> **Activity**
Below is a listing to repeat exactly, with its pictures left out.

> **Exercise material**
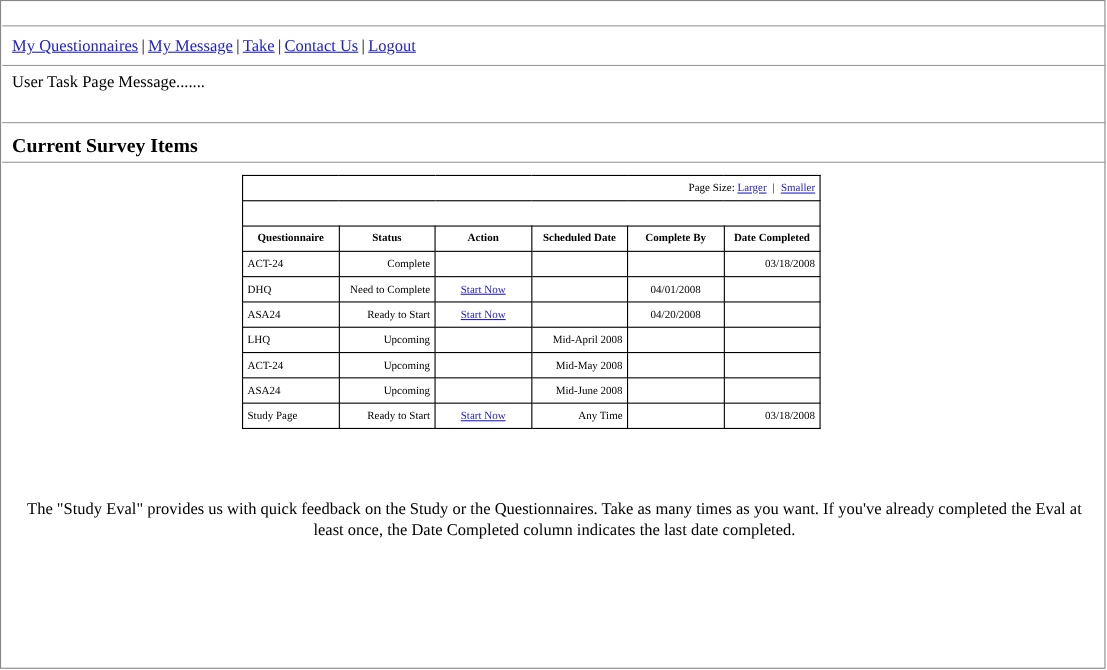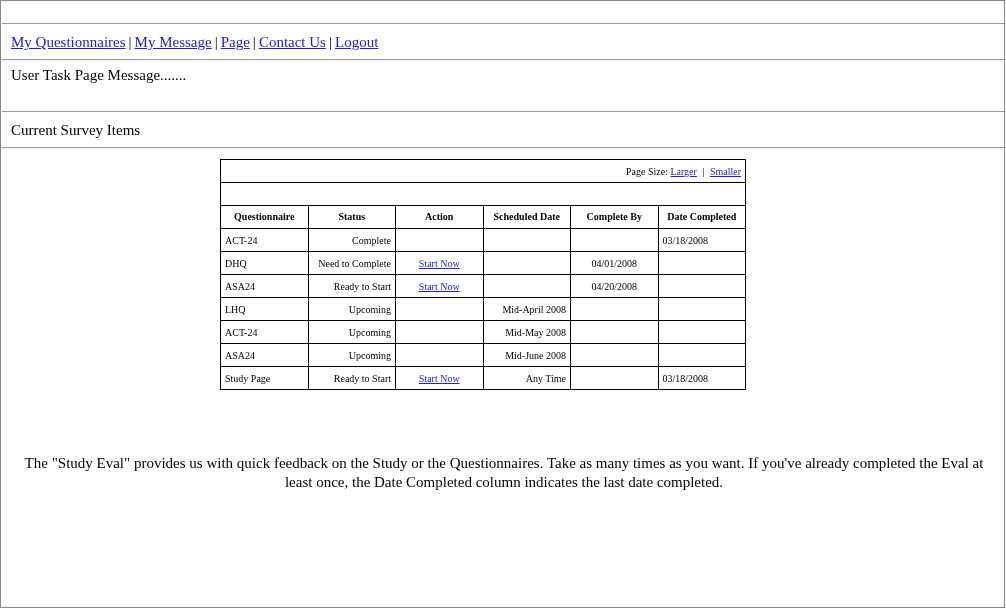--- a/index.html
+++ b/index.html
@@ -64,22 +64,22 @@
   .message {
     position: absolute;
     left: 10px;
     top: 66px;
     font-size: 15px;
   }
   .section-title {
     position: absolute;
     left: 10px;
     top: 121px;
-    font-weight: normal;
-    font-size: 15px;
+    font-weight: bold;
+    font-size: 18px;
   }
   .table-wrap {
     position: absolute;
     left: 219px;
     top: 158px;
     width: 570px;
   }
   table.survey {
     border-collapse: collapse;
     width: 526px;
@@ -109,21 +109,21 @@
     text-align: center;
     font-weight: bold;
     height: 45px;
     line-height: 1.05;
   }
   td.c-quest { width: 104px; text-align: left; }
   td.c-status { width: 118px; text-align: right; }
   td.c-action { width: 74px; text-align: center; }
   td.c-sched { width: 118px; text-align: right; }
   td.c-compby { width: 80px; text-align: center; }
-  td.c-datecomp { width: 80px; text-align: left; }
+  td.c-datecomp { width: 80px; text-align: right; }
   .head-row th.h-quest { width: 104px; }
   .head-row th.h-status { width: 118px; }
   .head-row th.h-action { width: 74px; }
   .head-row th.h-sched { width: 118px; }
   .head-row th.h-compby { width: 80px; }
   .head-row th.h-datecomp { width: 80px; }
   td a.startnow {
     color: #2222cc;
     text-decoration: underline;
   }
@@ -138,21 +138,21 @@
   }
 </style>
 </head>
 <body>
 
 <div class="page-frame">
 
   <div class="top-rule"></div>
 
   <div class="navbar">
-    <a href="#">My Questionnaires</a><span class="nav-sep">|</span><a href="#">My Message</a><span class="nav-sep">|</span><a href="#">Page</a><span class="nav-sep">|</span><a href="#">Contact Us</a><span class="nav-sep">|</span><a href="#">Logout</a>
+    <a href="#">My Questionnaires</a><span class="nav-sep">|</span><a href="#">My Message</a><span class="nav-sep">|</span><a href="#">Take</a><span class="nav-sep">|</span><a href="#">Contact Us</a><span class="nav-sep">|</span><a href="#">Logout</a>
   </div>
 
   <div class="rule rule-2"></div>
 
   <div class="message">User Task Page Message.......</div>
 
   <div class="rule rule-3"></div>
 
   <div class="section-title">Current Survey Items</div>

> **Output of the exercise**
--- a/index.html
+++ b/index.html
@@ -64,22 +64,22 @@
   .message {
     position: absolute;
     left: 10px;
     top: 66px;
     font-size: 15px;
   }
   .section-title {
     position: absolute;
     left: 10px;
     top: 121px;
-    font-weight: normal;
-    font-size: 15px;
+    font-weight: bold;
+    font-size: 18px;
   }
   .table-wrap {
     position: absolute;
     left: 219px;
     top: 158px;
     width: 570px;
   }
   table.survey {
     border-collapse: collapse;
     width: 526px;
@@ -109,21 +109,21 @@
     text-align: center;
     font-weight: bold;
     height: 45px;
     line-height: 1.05;
   }
   td.c-quest { width: 104px; text-align: left; }
   td.c-status { width: 118px; text-align: right; }
   td.c-action { width: 74px; text-align: center; }
   td.c-sched { width: 118px; text-align: right; }
   td.c-compby { width: 80px; text-align: center; }
-  td.c-datecomp { width: 80px; text-align: left; }
+  td.c-datecomp { width: 80px; text-align: right; }
   .head-row th.h-quest { width: 104px; }
   .head-row th.h-status { width: 118px; }
   .head-row th.h-action { width: 74px; }
   .head-row th.h-sched { width: 118px; }
   .head-row th.h-compby { width: 80px; }
   .head-row th.h-datecomp { width: 80px; }
   td a.startnow {
     color: #2222cc;
     text-decoration: underline;
   }
@@ -138,21 +138,21 @@
   }
 </style>
 </head>
 <body>
 
 <div class="page-frame">
 
   <div class="top-rule"></div>
 
   <div class="navbar">
-    <a href="#">My Questionnaires</a><span class="nav-sep">|</span><a href="#">My Message</a><span class="nav-sep">|</span><a href="#">Page</a><span class="nav-sep">|</span><a href="#">Contact Us</a><span class="nav-sep">|</span><a href="#">Logout</a>
+    <a href="#">My Questionnaires</a><span class="nav-sep">|</span><a href="#">My Message</a><span class="nav-sep">|</span><a href="#">Take</a><span class="nav-sep">|</span><a href="#">Contact Us</a><span class="nav-sep">|</span><a href="#">Logout</a>
   </div>
 
   <div class="rule rule-2"></div>
 
   <div class="message">User Task Page Message.......</div>
 
   <div class="rule rule-3"></div>
 
   <div class="section-title">Current Survey Items</div>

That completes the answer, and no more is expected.